Nowadays, the effects of puerarin in atherosclerosis are being increasingly concerned. Increasing studies have suggested that puerarin has protective effects in atherosclerosis. Puerarin had the potential to act as a protector for human umbilical vein endothelial cells against intracellular reactive oxygen species mediated apoptosis and mitochondrial damage [12]. Similarly, puerarin inhibited oxidized low density lipoprotein (ox-LDL)-induced endothelial cells injuries via the suppression of lectin-like ox-LDL receptor 1 (LOX-1) and induction of endothelial nitric oxide synthase (eNOS) [13]. The effect of puerarin on the suppression of atherosclerosis also was linked to an inhibited inflammatory response and reduced NF-κB activation [37]. Furthermore, puerarin significantly inhibited VSMCs proliferation induced by ox-LDL by suppressing PCNA expression and ERK 1/2 phosphorylation [38]. In the present study, the pro-proliferative effect of PM2.5 on VSMCs was reversed by puerarin treatment. Compared to the PM2.5-treated cells, in addition to inhibiting the PM2.5-induced VSMCs proliferation, puerarin could also down-regulate the protein expressions of p-p38 MAPK and PCNA, decrease the levels of ET-1, VCAM-1, IL-6, TNF-α and MDA, increase the levels of NO and SOD. SB203580, one of the most used pyridinyl imidazole compounds, is a selective ATP-competitive inhibitor of p38 MAPK. Compared to the puerarin-treated cells, co-incubation of puerarin with SB203580 significantly inhibited VSMCs proliferation, down-regulated the protein expressions of p-p38 MAPK and PCNA, decreased the levels of ET-1, VCAM-1, IL-6, TNF-α and MDA, increased the levels of NO and SOD. Our data suggest that puerarin might suppress the PM2.5-induced VSMCs proliferation via the inhibition of the p38 MAPK signaling pathway.

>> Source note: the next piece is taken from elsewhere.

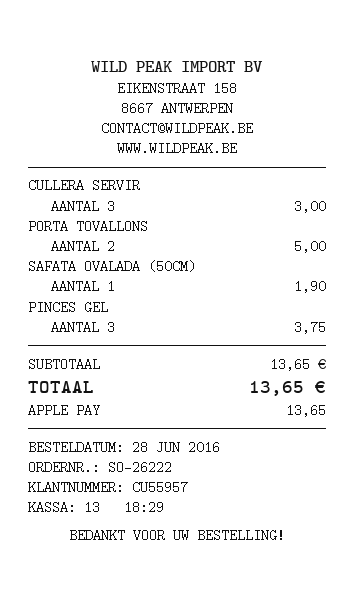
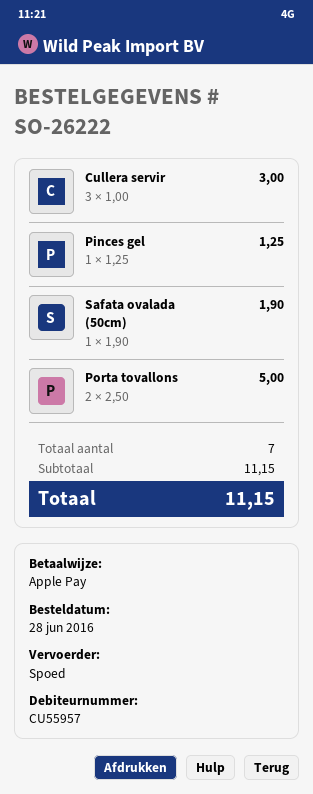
PINCES GEL: 3 for 3.75 -> 1 for 1.25
subtotal: 13.65 -> 11.15
total: 13.65 -> 11.15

Although this study provides new insights into the understanding of VSMCs proliferation in association with PM2.5, and into puerarin’s molecular mechanism and its therapeutic potential in the treatment of PM2.5-induced atherosclerosis, other signaling pathway should not be ignored in contributing to VSMCs proliferation. Icariin was reported to reduce the amount of ox-LDL-induced proliferation of VSMCs through inhibiting of PCNA expression and suppression of the ERK1/2 signaling pathway [39]. However, whether puerarin could inhibit the PM2.5-induced VSMCs proliferation via regulating other signaling pathway, remain elusive. Further investigation is required to focus on the emerging issues from this study.

Conclusion

The findings of this study indicate that puerarin significantly inhibits the incidence of VSMCs proliferation induced by PM2.5, the protective effect of puerarin likely resulted from the reduced levels of ET-1, VCAM-1, IL-6, TNF-α and MDA, the decreased protein expression of PCNA, and the increased levels of NO and SOD. The mechanism underlying these therapeutic effect involved inhibition of p38 MAPK signaling pathway.